> Work required
Word for word, quote the lines from the one containing "medyada paylaşmadan duramayacaksınız" to the end of the entries below, including both. Leave pictures out.
^^^^^^^^^^^^^^^^
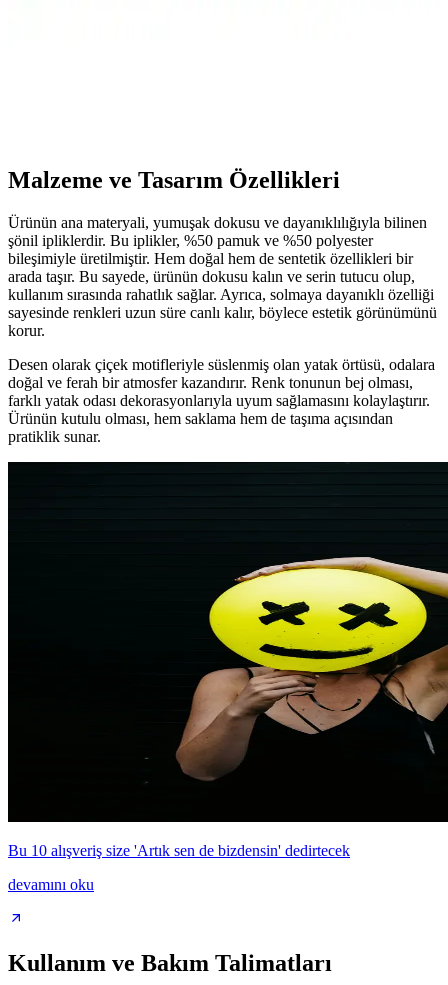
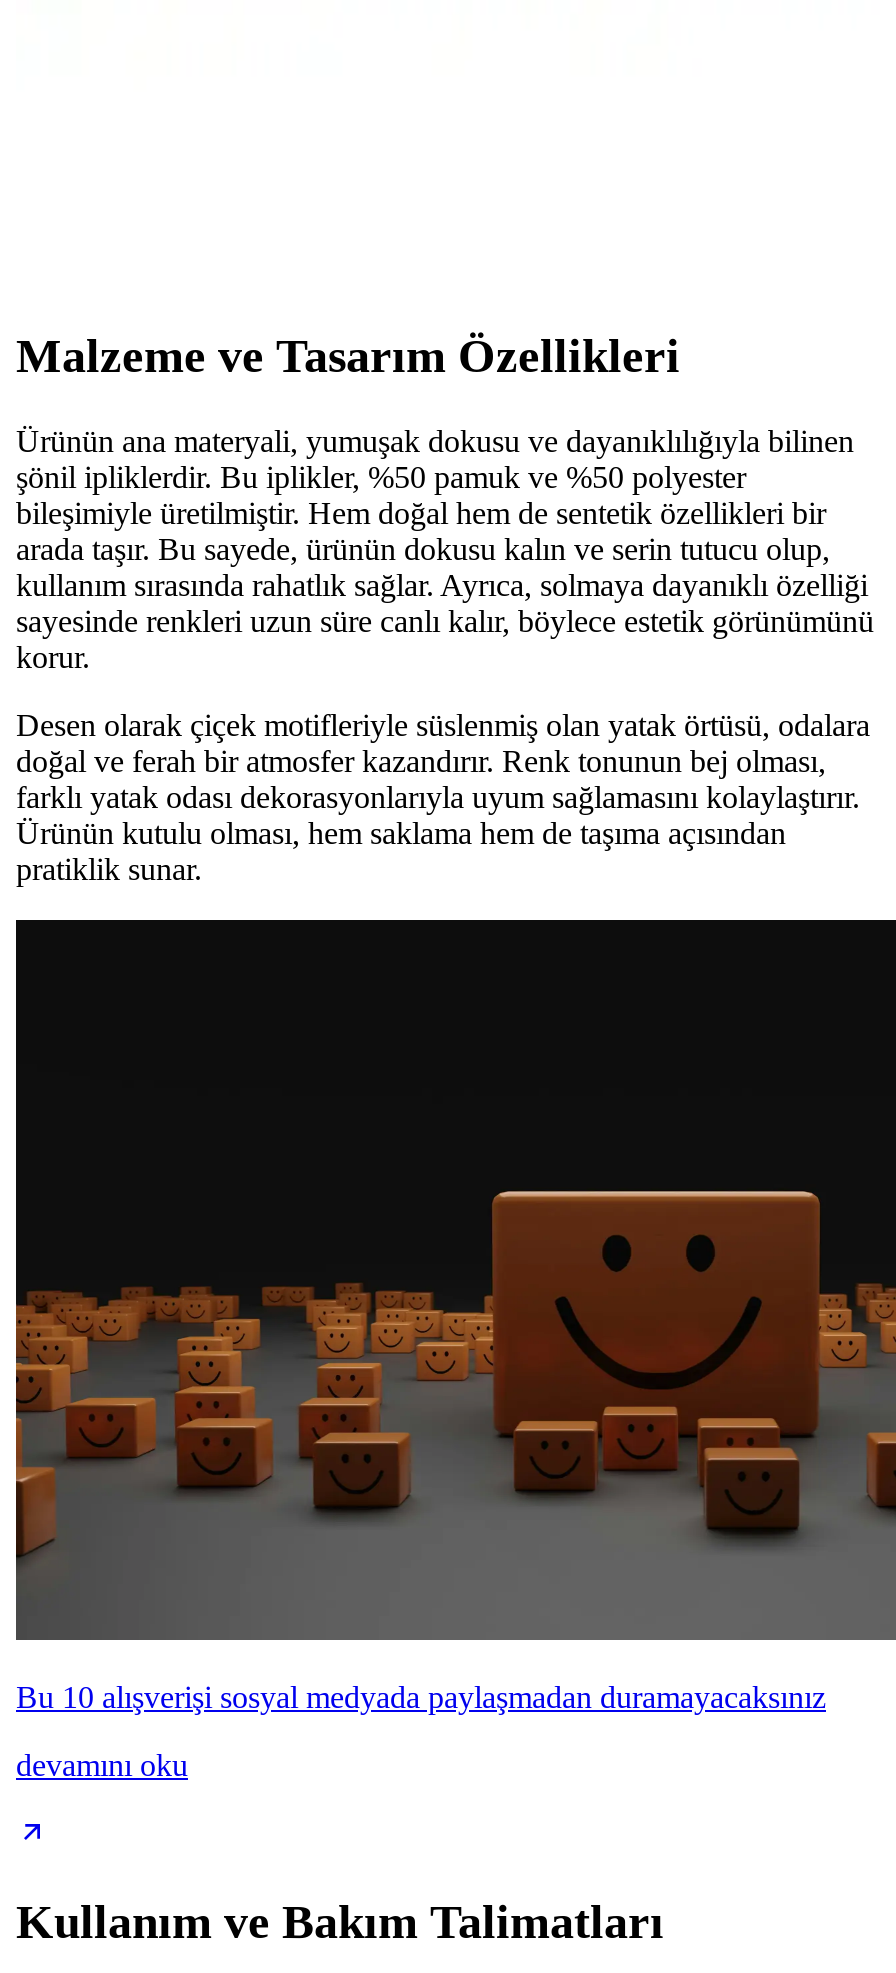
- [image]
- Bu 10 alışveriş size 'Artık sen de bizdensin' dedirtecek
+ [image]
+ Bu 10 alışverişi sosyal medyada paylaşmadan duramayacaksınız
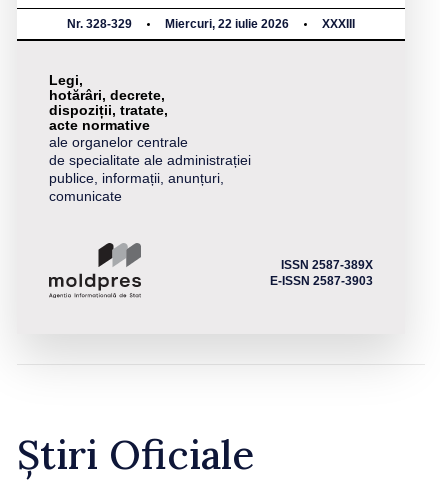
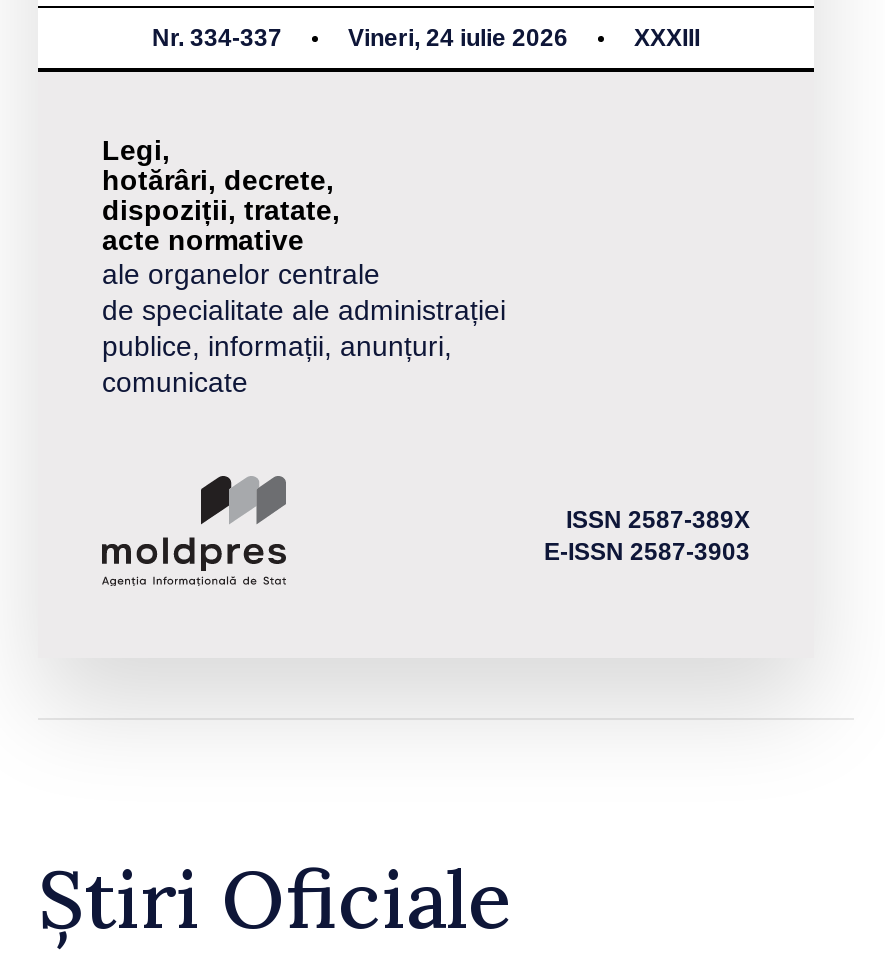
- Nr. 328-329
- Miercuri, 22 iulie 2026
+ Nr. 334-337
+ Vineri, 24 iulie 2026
^^^^^^^^^^^^^^^^
> Solution
+ Bu 10 alışverişi sosyal medyada paylaşmadan duramayacaksınız
- Nr. 328-329
- Miercuri, 22 iulie 2026
+ Nr. 334-337
+ Vineri, 24 iulie 2026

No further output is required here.